Definition
Discrete Event Simulation (DES) is a simulation methodology where the model’s state changes at discrete points in time triggered by a chronological sequence of instantaneous events. Between events, the state variables of the system remain constant.
Why It Matters
Most of the time, nothing of analytical interest happens in a complex system; DES allows us to warp through these idle intervals by jumping between events. This makes it computationally possible to simulate years of high-stakes operation, such as hospital throughput or data center traffic, in just seconds.
Core Concepts
- Events: Instantaneous occurrences that cause a change in the system’s state (e.g., arrival of a customer, completion of service).
- State Variables: One or more variables that completely describe the system at any given moment (e.g., number of items in a queue).
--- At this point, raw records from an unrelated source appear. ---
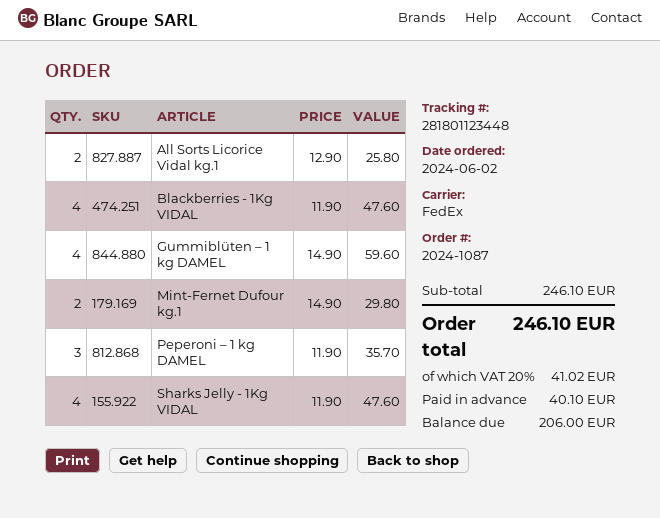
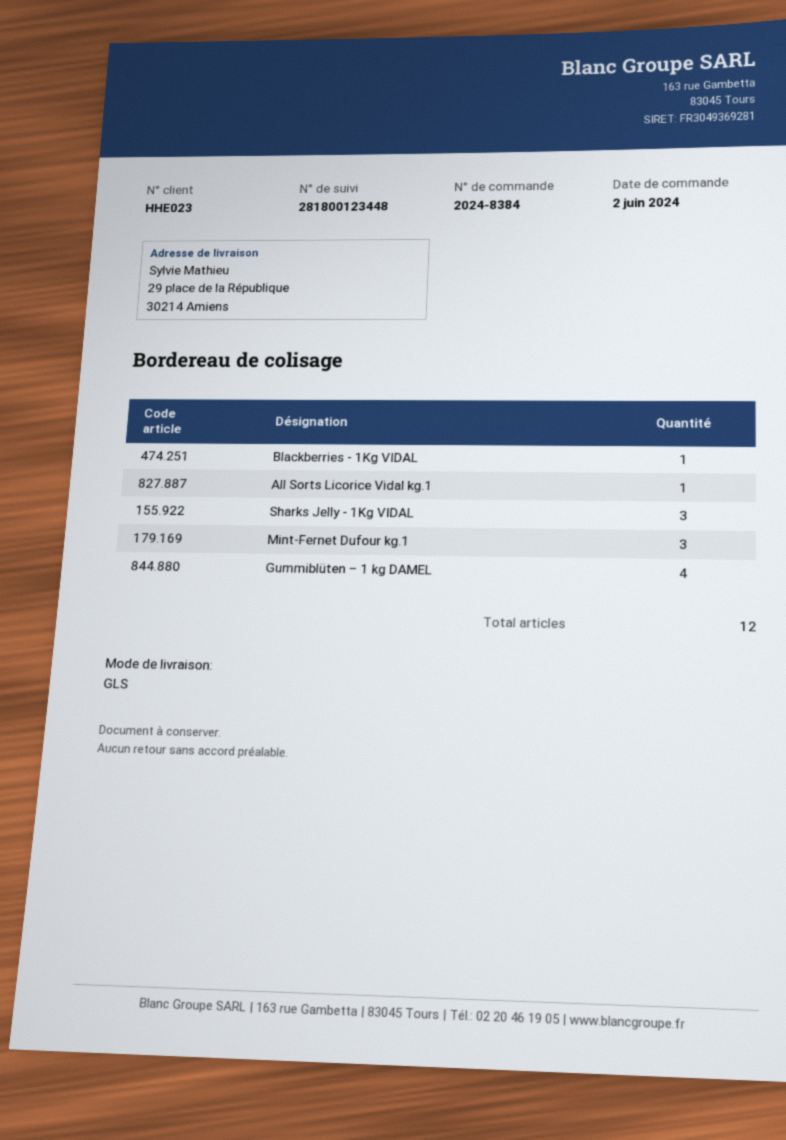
order number: 2024-1087 -> 2024-8384
shipping method: FedEx -> GLS
tracking number: 281801123448 -> 281800123448
All Sorts Licorice Vidal kg.1: 2 -> 1
Blackberries - 1Kg VIDAL: 4 -> 1
Mint-Fernet Dufour kg.1: 2 -> 3
Peperoni – 1 kg DAMEL: 3 -> none
Sharks Jelly - 1Kg VIDAL: 4 -> 3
- Future Event List (FEL): A sorted list (by timestamp) of all events scheduled to occur in the future.
- Clock Advancing: The simulation clock “jumps” from one event to the next, skipping the idle periods in between. This distinguishes it from fixed-increment time-step simulations.
- Combined Event Models: Systems that integrate both discrete jumps and continuous state changes (e.g., a coffee manufacturing plant where roasting is continuous by weight, but packaging is discrete by individual cases).
- Event Thresholds: In combined models, a continuous variable passing a threshold (e.g., bin level hitting 90%) triggers a discrete event (e.g., stopping a grinder).